=== REQUIRED ACTION ===
Take the line containing "25 | Amplitude: 42.106 -> 42.107" and every line after it to the end of the records, and copy them exactly, excluding pictures.

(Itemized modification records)

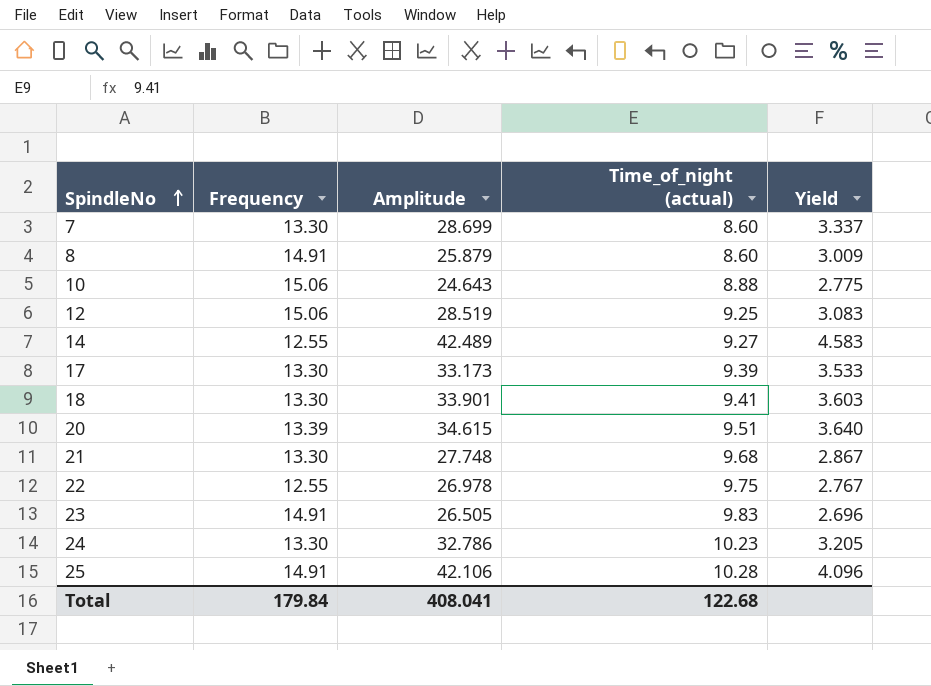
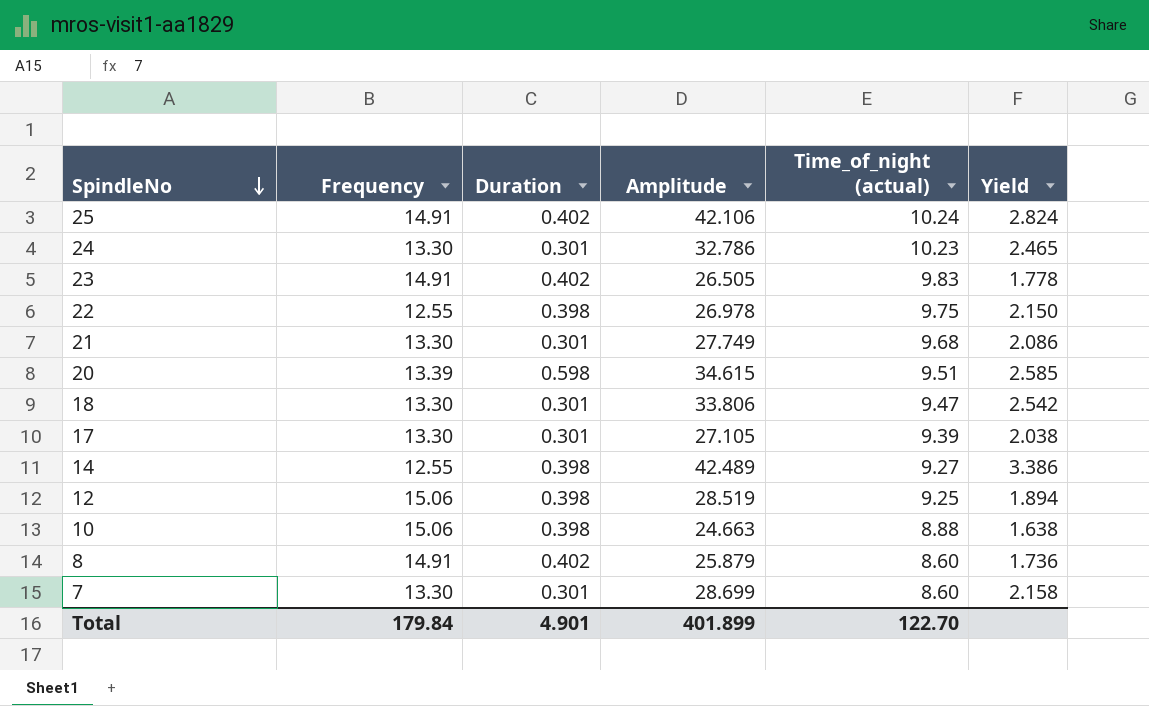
row order: SpindleNo ascending -> SpindleNo descending
column Duration | position: none -> 3
column Yield | formula: [Amplitude] / [Time_of_night (actual)] -> [Amplitude] / [Frequency]
25 | Time_of_night (actual): 10.28 -> 10.24
21 | Amplitude: 27.748 -> 27.749
18 | Amplitude: 33.901 -> 33.806
18 | Time_of_night (actual): 9.41 -> 9.47
17 | Amplitude: 33.173 -> 27.105
10 | Amplitude: 24.643 -> 24.663
Total | Amplitude: 408.041 -> 401.899
Total | Time_of_night (actual): 122.68 -> 122.70

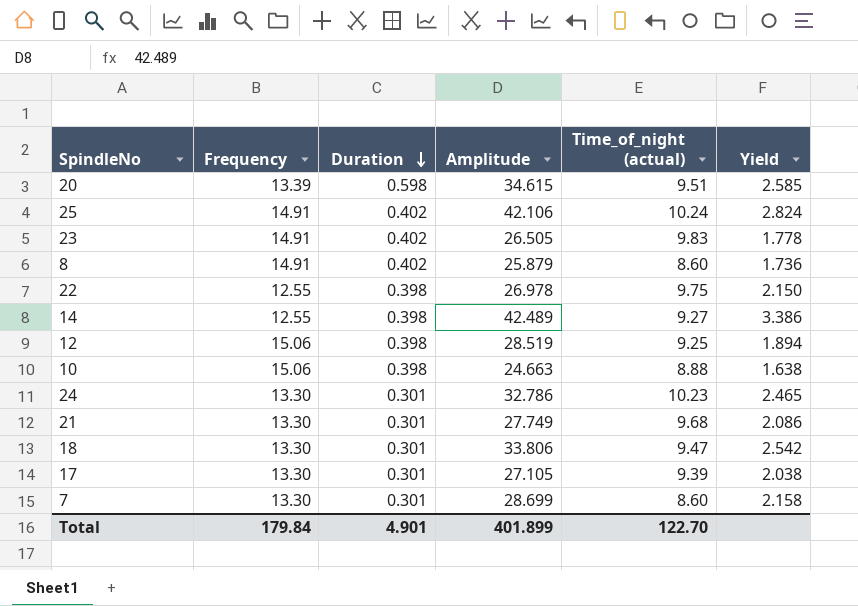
row order: SpindleNo descending -> Duration descending

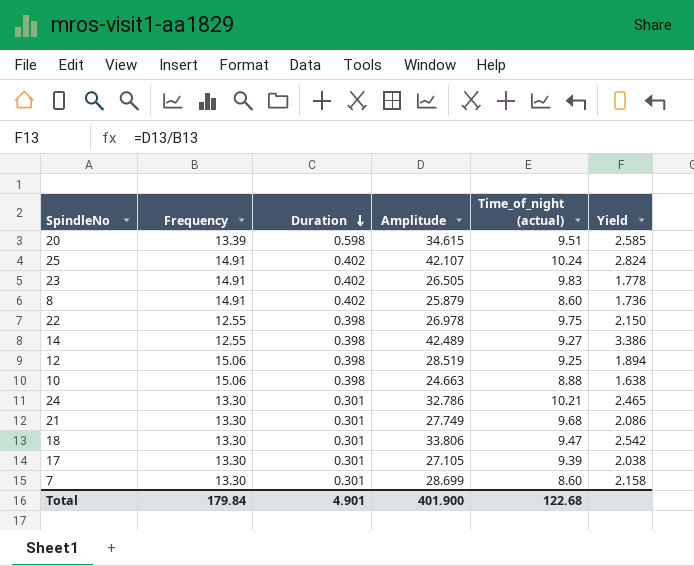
25 | Amplitude: 42.106 -> 42.107
24 | Time_of_night (actual): 10.23 -> 10.21
Total | Amplitude: 401.899 -> 401.900
Total | Time_of_night (actual): 122.70 -> 122.68

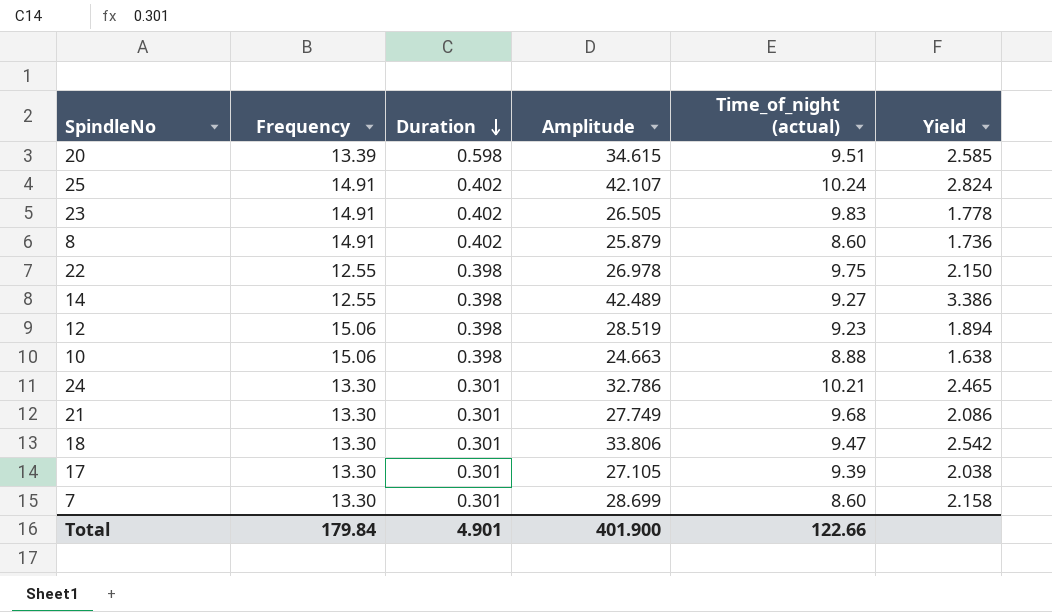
12 | Time_of_night (actual): 9.25 -> 9.23
Total | Time_of_night (actual): 122.68 -> 122.66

=== EXPECTED ANSWER ===
25 | Amplitude: 42.106 -> 42.107
24 | Time_of_night (actual): 10.23 -> 10.21
Total | Amplitude: 401.899 -> 401.900
Total | Time_of_night (actual): 122.70 -> 122.68

12 | Time_of_night (actual): 9.25 -> 9.23
Total | Time_of_night (actual): 122.68 -> 122.66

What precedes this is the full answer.